_DATASET_:
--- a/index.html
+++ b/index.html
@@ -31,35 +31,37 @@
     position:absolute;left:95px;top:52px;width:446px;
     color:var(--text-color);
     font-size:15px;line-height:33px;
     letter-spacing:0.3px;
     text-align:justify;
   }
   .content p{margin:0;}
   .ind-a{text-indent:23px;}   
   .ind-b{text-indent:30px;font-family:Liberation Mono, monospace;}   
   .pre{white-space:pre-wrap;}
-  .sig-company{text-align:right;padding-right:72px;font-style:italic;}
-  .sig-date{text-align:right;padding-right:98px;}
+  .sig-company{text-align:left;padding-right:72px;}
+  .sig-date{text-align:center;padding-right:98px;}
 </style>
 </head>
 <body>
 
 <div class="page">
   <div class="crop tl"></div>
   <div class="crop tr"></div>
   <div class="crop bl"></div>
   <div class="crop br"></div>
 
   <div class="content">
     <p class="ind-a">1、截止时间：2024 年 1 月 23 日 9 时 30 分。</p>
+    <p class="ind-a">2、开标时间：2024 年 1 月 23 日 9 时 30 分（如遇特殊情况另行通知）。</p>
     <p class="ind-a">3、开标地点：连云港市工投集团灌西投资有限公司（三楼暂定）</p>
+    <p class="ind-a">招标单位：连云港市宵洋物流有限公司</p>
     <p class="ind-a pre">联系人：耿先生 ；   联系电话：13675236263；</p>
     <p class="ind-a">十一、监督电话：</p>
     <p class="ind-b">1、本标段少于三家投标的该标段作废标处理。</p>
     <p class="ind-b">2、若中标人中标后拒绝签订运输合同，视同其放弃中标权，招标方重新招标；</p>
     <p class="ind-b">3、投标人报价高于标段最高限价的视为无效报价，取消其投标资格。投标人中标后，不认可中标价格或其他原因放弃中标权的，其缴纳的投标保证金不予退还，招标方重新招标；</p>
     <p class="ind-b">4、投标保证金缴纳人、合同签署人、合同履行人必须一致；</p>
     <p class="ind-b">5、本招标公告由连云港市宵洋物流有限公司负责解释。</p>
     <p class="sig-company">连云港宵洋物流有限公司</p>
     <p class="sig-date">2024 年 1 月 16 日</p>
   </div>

==

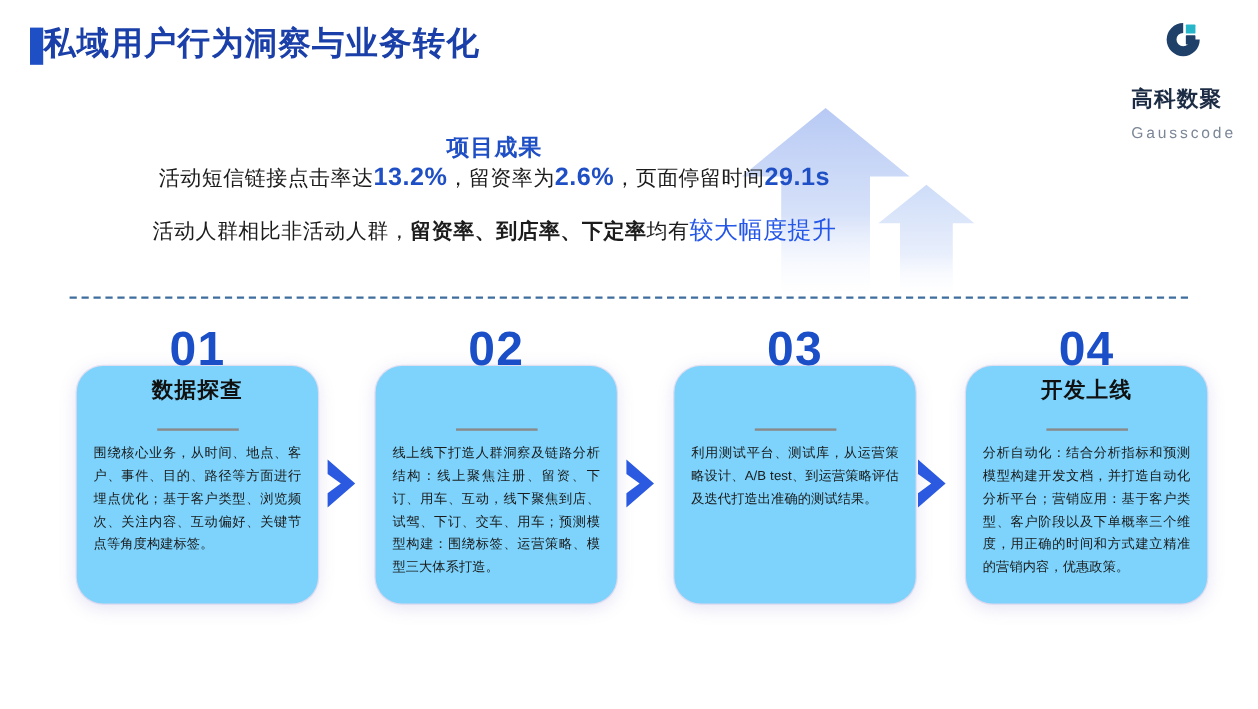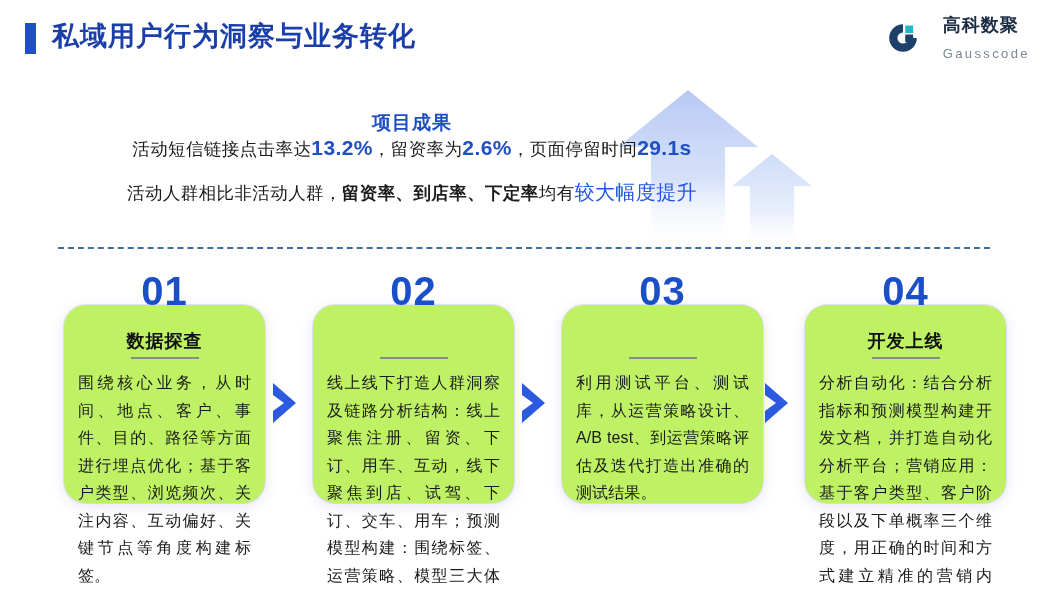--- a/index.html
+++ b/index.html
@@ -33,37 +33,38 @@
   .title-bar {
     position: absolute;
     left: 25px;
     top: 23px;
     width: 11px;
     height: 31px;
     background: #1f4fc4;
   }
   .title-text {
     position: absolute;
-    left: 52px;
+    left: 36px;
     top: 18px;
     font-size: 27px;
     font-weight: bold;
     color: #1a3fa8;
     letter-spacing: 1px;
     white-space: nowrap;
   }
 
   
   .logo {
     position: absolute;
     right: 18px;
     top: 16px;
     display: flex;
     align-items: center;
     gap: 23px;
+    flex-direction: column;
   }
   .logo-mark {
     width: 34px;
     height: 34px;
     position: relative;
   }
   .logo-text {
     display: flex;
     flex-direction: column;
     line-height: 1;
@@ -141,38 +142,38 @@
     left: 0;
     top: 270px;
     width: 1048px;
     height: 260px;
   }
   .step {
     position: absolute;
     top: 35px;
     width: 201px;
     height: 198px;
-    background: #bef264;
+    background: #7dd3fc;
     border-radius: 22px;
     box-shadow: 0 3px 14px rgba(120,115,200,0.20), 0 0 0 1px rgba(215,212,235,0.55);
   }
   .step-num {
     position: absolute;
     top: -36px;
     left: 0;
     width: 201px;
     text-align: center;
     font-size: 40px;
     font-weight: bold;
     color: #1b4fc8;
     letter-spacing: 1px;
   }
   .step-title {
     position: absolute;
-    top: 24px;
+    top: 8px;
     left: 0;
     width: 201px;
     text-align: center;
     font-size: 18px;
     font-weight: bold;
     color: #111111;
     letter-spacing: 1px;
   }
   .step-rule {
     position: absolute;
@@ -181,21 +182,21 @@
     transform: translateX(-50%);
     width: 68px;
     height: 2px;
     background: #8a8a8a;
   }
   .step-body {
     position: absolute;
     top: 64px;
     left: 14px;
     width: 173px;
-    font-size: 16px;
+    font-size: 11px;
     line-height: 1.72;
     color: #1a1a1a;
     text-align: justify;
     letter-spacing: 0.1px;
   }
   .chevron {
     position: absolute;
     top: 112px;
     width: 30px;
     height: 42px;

_EXERCISE_:
When a line holds the string "style", pull it out of the listing.

_WORKED SOLUTION_:
-  .sig-company{text-align:right;padding-right:72px;font-style:italic;}
 </style>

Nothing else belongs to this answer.